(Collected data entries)

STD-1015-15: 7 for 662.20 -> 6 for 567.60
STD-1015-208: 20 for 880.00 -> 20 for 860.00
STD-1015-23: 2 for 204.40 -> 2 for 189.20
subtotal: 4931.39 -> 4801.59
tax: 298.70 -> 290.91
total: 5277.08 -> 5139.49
==
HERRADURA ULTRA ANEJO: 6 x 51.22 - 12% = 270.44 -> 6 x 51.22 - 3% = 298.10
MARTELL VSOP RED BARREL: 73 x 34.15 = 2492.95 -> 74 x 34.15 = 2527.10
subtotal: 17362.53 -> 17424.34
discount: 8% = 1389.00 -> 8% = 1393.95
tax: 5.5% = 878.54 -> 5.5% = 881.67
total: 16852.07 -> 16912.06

§ BRIEF
Check every line of the data, and copy the ones that contain "subtotal".

§ SOLUTION TO THE EXERCISE
subtotal: 4931.39 -> 4801.59
subtotal: 17362.53 -> 17424.34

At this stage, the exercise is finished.